▶ TASK ITEM
Copy every line of the data in which the word "Defensive" occurs.

▶ MATERIAL TO PROCESS
_ _ _ _ _ _ _
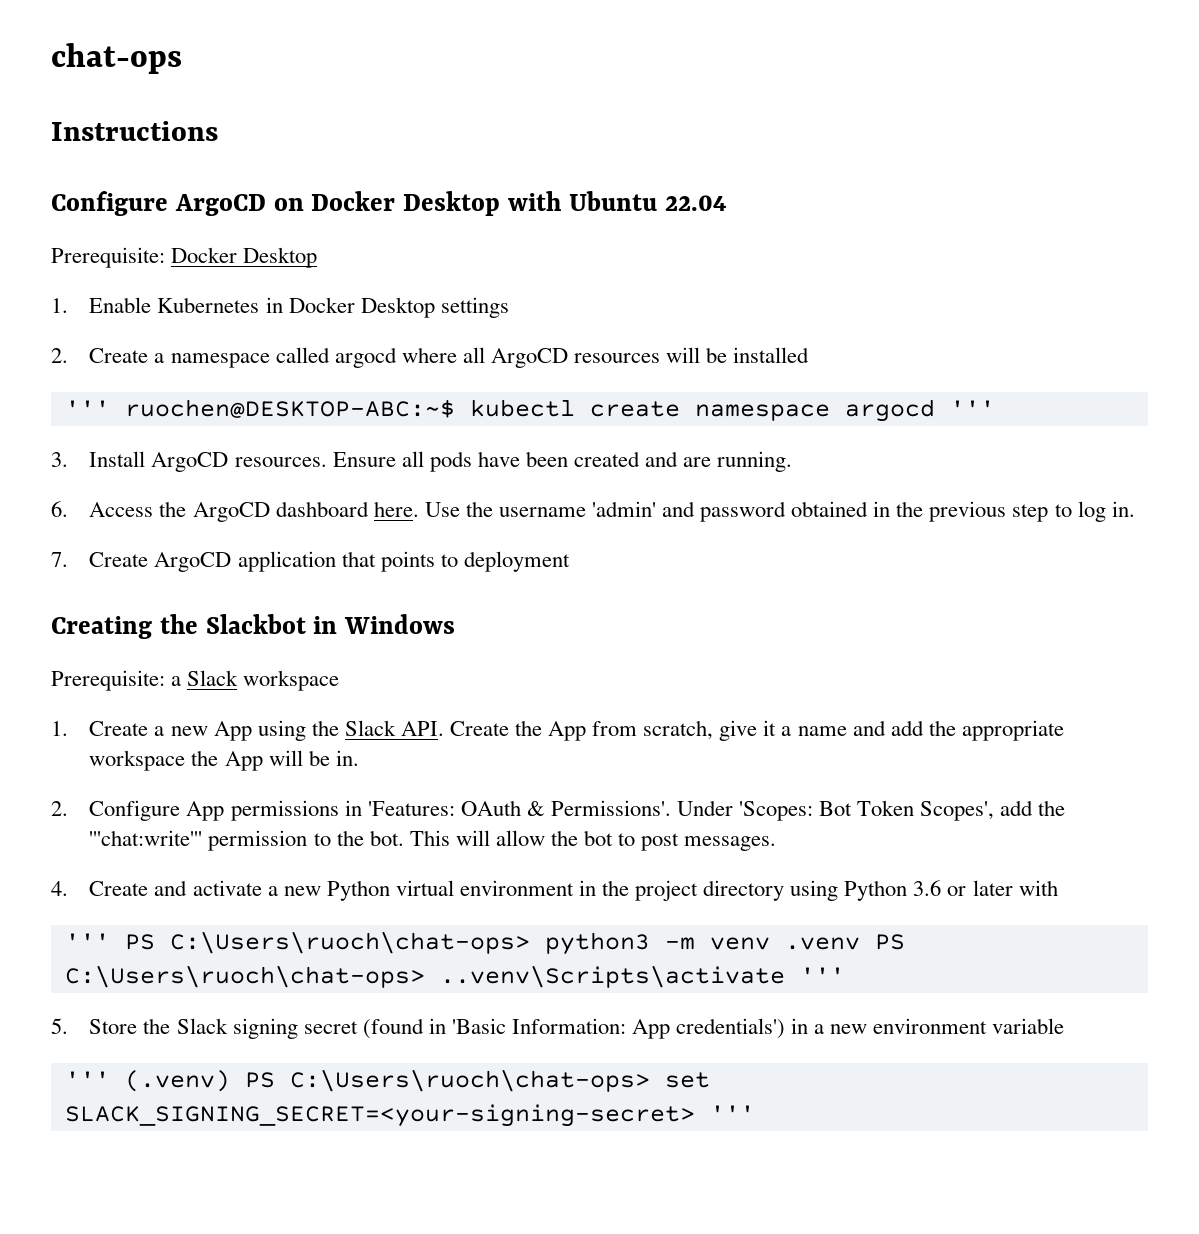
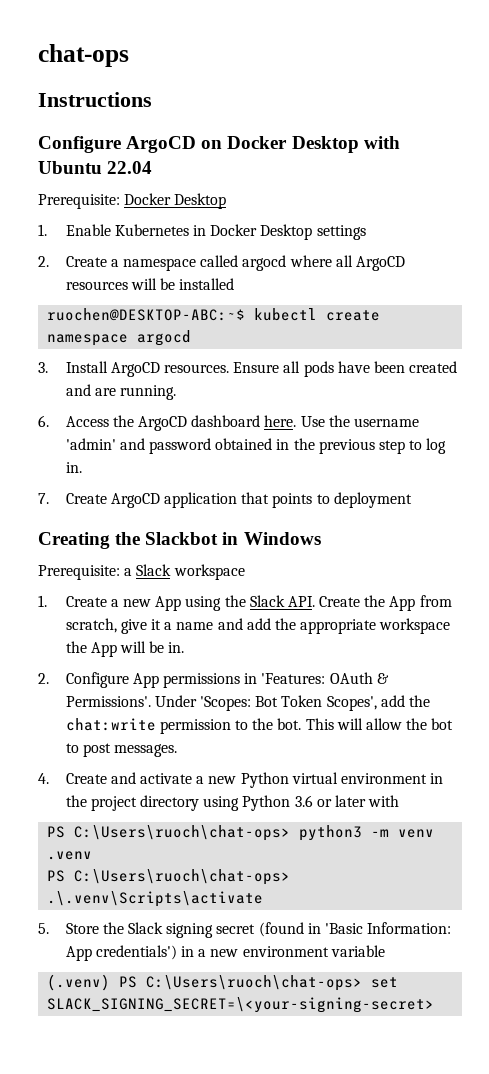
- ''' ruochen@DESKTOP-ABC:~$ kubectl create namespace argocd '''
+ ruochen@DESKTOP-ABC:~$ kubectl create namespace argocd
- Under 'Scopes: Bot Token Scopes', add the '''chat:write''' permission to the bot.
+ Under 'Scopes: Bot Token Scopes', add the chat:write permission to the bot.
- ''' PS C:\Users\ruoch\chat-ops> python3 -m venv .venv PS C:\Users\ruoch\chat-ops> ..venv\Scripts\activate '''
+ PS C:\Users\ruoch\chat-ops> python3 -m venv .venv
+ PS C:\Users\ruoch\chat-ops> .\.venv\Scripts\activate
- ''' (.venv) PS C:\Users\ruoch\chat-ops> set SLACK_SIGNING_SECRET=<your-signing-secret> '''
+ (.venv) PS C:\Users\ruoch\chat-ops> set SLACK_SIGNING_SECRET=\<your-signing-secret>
_ _ _ _ _ _ _
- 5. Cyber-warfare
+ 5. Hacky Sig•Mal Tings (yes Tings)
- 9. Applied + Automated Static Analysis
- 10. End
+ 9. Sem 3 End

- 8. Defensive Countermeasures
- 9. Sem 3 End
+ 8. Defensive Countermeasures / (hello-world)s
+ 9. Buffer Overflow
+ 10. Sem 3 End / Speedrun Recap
_ _ _ _ _ _ _
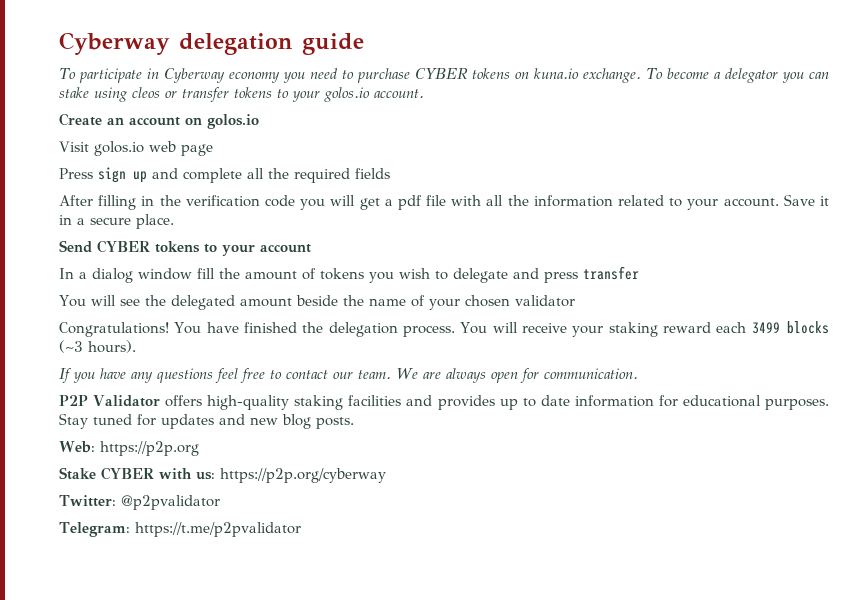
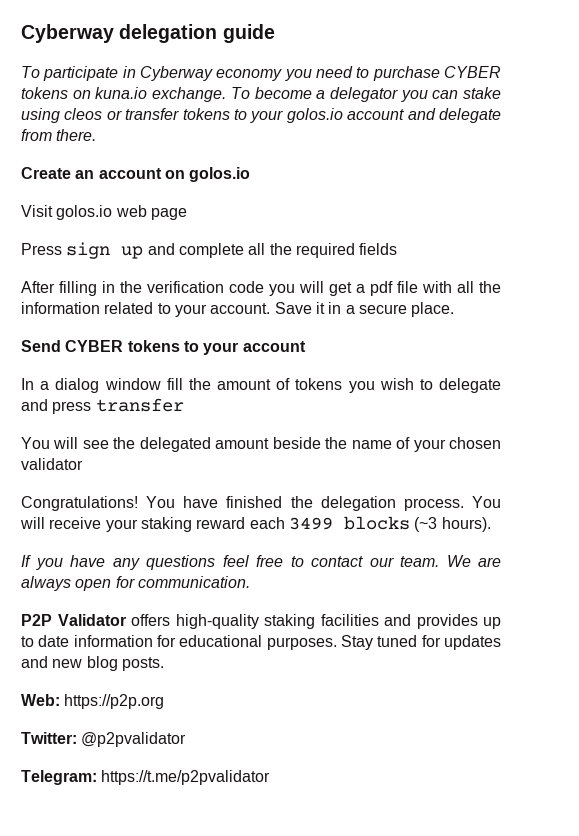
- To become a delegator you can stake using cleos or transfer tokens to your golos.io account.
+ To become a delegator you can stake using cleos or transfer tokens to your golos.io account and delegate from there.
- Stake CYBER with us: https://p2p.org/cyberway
_ _ _ _ _ _ _
▶ WRITTEN RESPONSE
- 8. Defensive Countermeasures
+ 8. Defensive Countermeasures / (hello-world)s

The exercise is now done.